In January 2016, the Oromo Peoples’ Democratic Organization (OPDO) acceded to popular pressure and announced the suspension of the integrated planning office’s strategy. This has generally been construed as the single most serious political threat to EPRDF in its 25 years of rule. The EPRDF subsequently promised a national process of political reform, underscoring a clear urban turn in Ethiopia’s complex regional politics. But the growth of this movement has come with sacrifice. Militant action, including riots, barricades and attacks on police stations, have been met with brutal force. Security agents have killed at least 400 people and tortured many others. Among the thousands of Ethiopians detained, many have been sent to so-called rehabilitation camps. By early 2017, the EPRDF announced the release of many prisoners. But the path to reform is unclear. Prime Minister Hailemariam Desalegn called a state of emergency in October 2016 and Parliament has extended it further to July 2017.

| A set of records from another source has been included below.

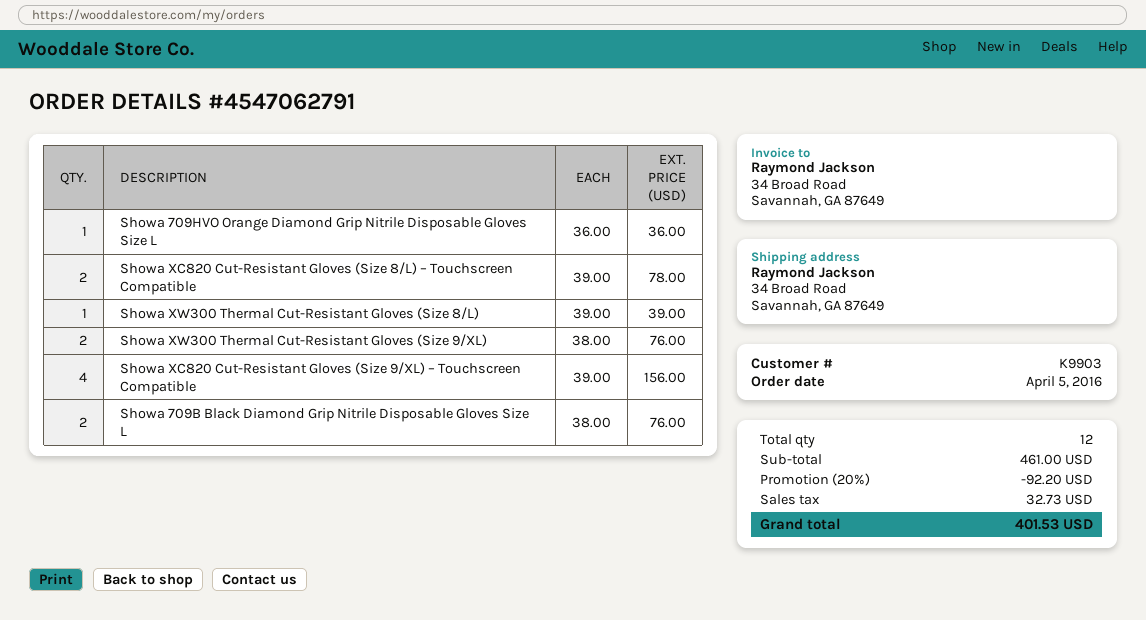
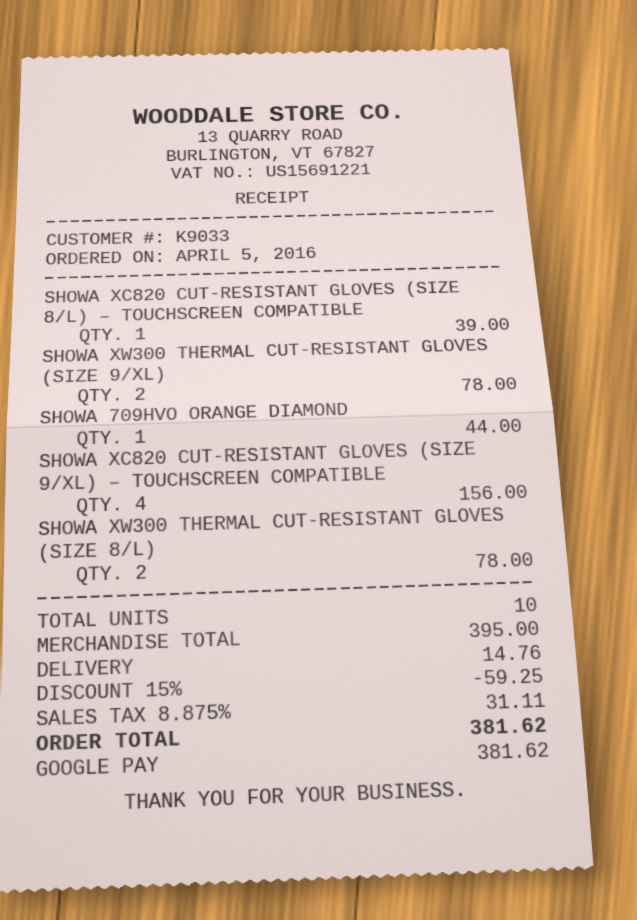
customer number: K9903 -> K9033
Showa 709HVO Orange Diamond Grip Nitrile Disposable Gloves Size L: 1 for 36.00 -> 1 for 44.00
Showa XC820 Cut-Resistant Gloves (Size 8/L) – Touchscreen Compatible: 2 for 78.00 -> 1 for 39.00
Showa XW300 Thermal Cut-Resistant Gloves (Size 8/L): 1 for 39.00 -> 2 for 78.00
Showa XW300 Thermal Cut-Resistant Gloves (Size 9/XL): 2 for 76.00 -> 2 for 78.00
Showa 709B Black Diamond Grip Nitrile Disposable Gloves Size L: 2 for 76.00 -> none
total quantity: 12 -> 10
subtotal: 461.00 -> 395.00
discount: 20% = 92.20 -> 15% = 59.25
shipping: none -> 14.76
tax: 32.73 -> 31.11
total: 401.53 -> 381.62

With their integrated plan shelved, these are heady times for Ethiopia’s growing professional cadre of planners. While the majority of them eschew party politics, they are often proud of their turn towards integrated planning. It suggests their increasing technical capabilities and independence from foreign advisors. They have made bold and historic achievements in planning Addis Ababa, many of which have been especially popular with the city’s growing middle class. With some credence, planners claim that their efforts have been misunderstood or knowingly misrepresented for political gain. But while they have hope for the city’s dynamic future possibilities and growth, some acknowledge that the protests have caused them to feel ambivalent. In an expression of discomfit, one senior planner said, “we are not building a nation, we are building ethnic regions.”

Under other political circumstances, integrated planning could be a chance to build collaborations across regions, cities and towns. After all, everyday life in Ethiopia is not just characterized by ethnic divisions, but also by many hopeful and open-ended situations of mutuality and interdependence. Shared languages, multi-ethnic family networks and relative harmony between religious groups are just some of the bonds that link Ethiopia’s people, both within and across regions.

Ethiopia’s frontiers for the negotiation of space, power and identity lie in rural and urban places. But increasingly, these frontiers run along the official interfaces of cities and regions. Within the new circuits and megastructures of connectivity in East Africa, then, the prospects of urban expansion in Ethiopia are marked by friction, as well as flows.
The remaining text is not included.